On or around November 4, 2019, cybersecurity researchers at PerimeterX discovered that PEXSuperstore.com, a tubing-and-valve e-commerce specialist, had been compromised by two distinct Magecart threat groups simultaneously. The attackers injected separate credit card skimming scripts into the Magento-based checkout pages to steal payment card details and personally identifiable information (PII) from customers. The first skimmer used the domain mogento[dot]info to host malicious code disguised as a Google Analytics script, which loaded an obfuscated payload from attacker-controlled servers. The second skimmer modified the website's native checkout script directly, injecting code that exfiltrated stolen data to https://assetstorage[dot]net/PEXSuperstore.com. Researchers confirmed both attacks targeted the same checkout pages but employed fundamentally different technical approaches—varying in code structure, obfuscation complexity, and data exfiltration mechanisms.

PerimeterX identified the dual compromise while investigating a separate Magecart attack on clothing retailer Sixth June, which shared the mogento[dot]info skimmer host. Analysis revealed the assetstorage[dot]net skimmer was part of a broader campaign affecting other retailers including sportswear company UmbroBrasil. Both attackers leveraged first-party code execution, bypassing web server security controls to modify legitimate site scripts.
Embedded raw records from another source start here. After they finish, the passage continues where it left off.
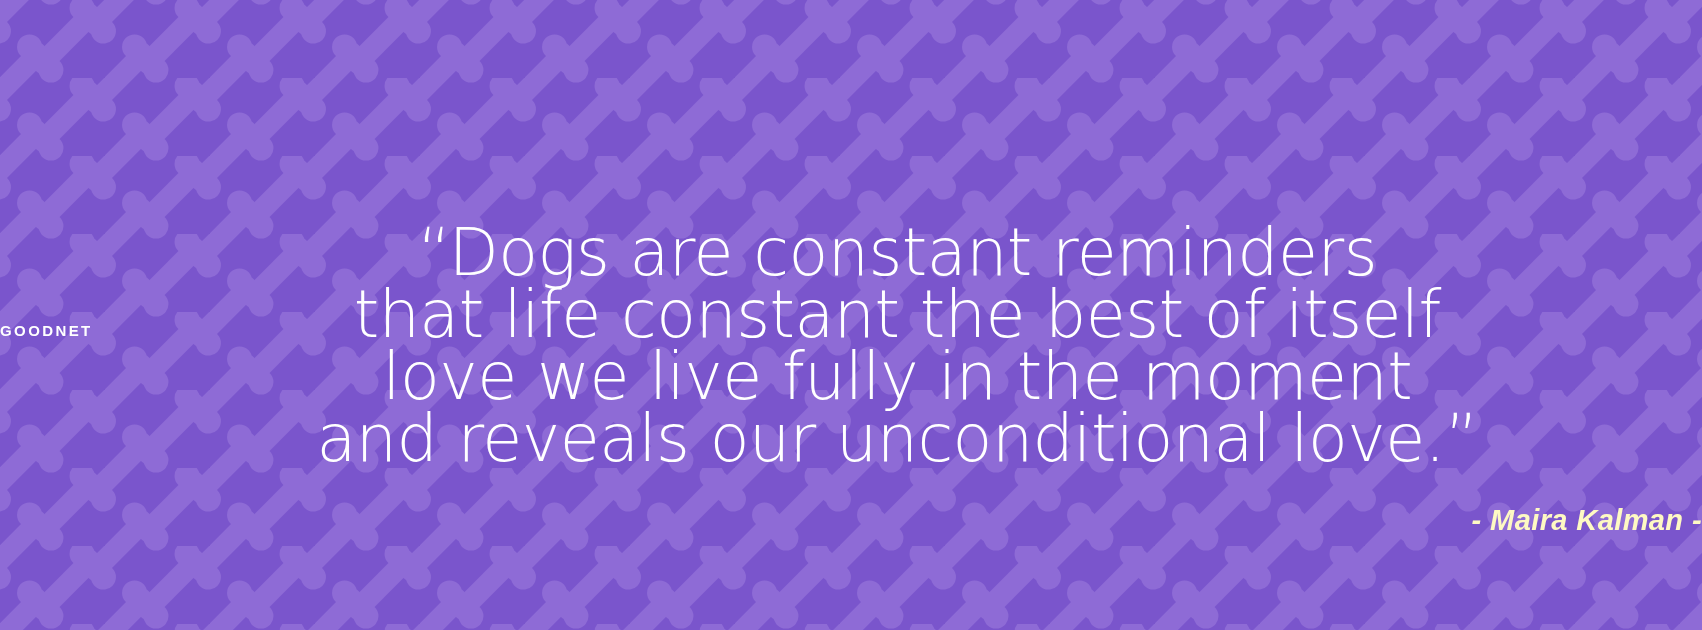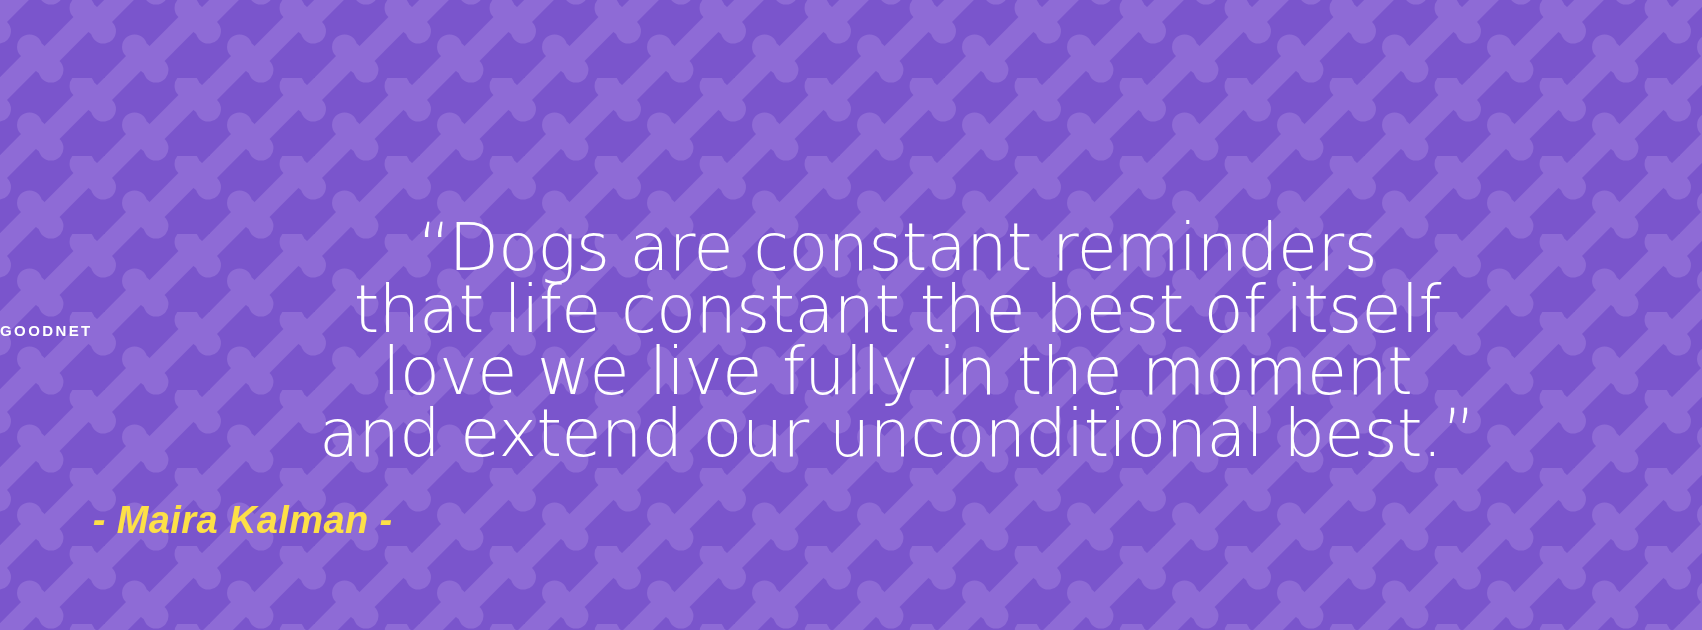--- a/index.html
+++ b/index.html
@@ -121,7 +121,7 @@
       <div class="quote-line">“Dogs are constant reminders</div>
       <div class="quote-line">that life constant the best of itself</div>
       <div class="quote-line">love we live fully in the moment</div>
-      <div class="quote-line">and extend our unconditional best.”</div>
+      <div class="quote-line">and reveals our unconditional love.”</div>
 
       <div class="attribution">- Maira Kalman -</div>
     </div>

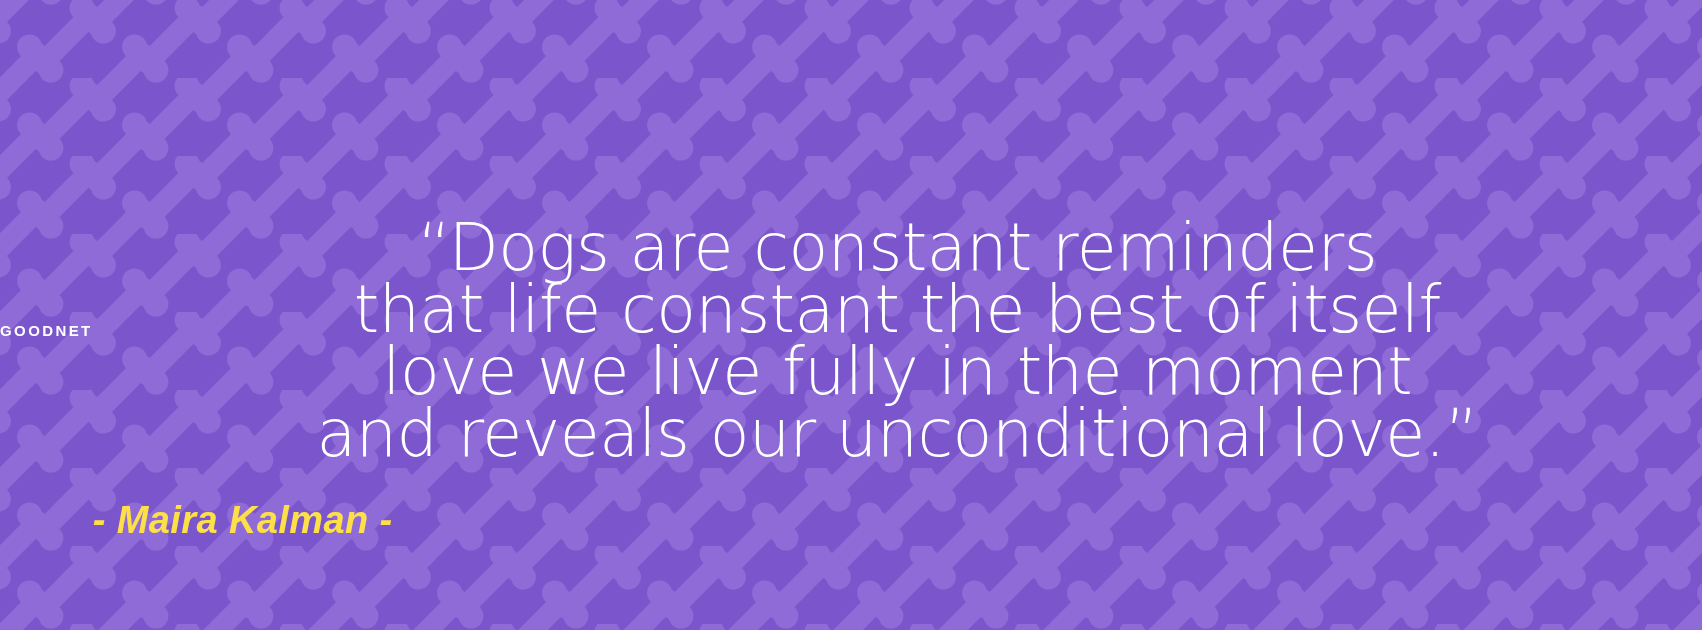--- a/index.html
+++ b/index.html
@@ -68,13 +68,13 @@
 
   .attribution {
     margin-top: 34px;
-    color: #fde047;
+    color: #fef9c3;
     font-family: "Liberation Sans", sans-serif;
     font-style: italic;
     font-weight: bold;
-    font-size: 38px;
+    font-size: 29px;
     letter-spacing: 0.4px;
-    text-align: left;
+    text-align: right;
   }
 </style>
 </head>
The incident demonstrated Magecart's operational model where unaffiliated groups independently exploit vulnerable e-commerce platforms, often using commercially available skimming kits from dark web markets. No coordinated response actions by PEXSuperstore were documented in available sources, though researchers confirmed the skimmers actively captured customer data during checkout processes. This incident occurred amid a surge in overlapping Magecart operations targeting over 80 global e-commerce sites throughout 2019.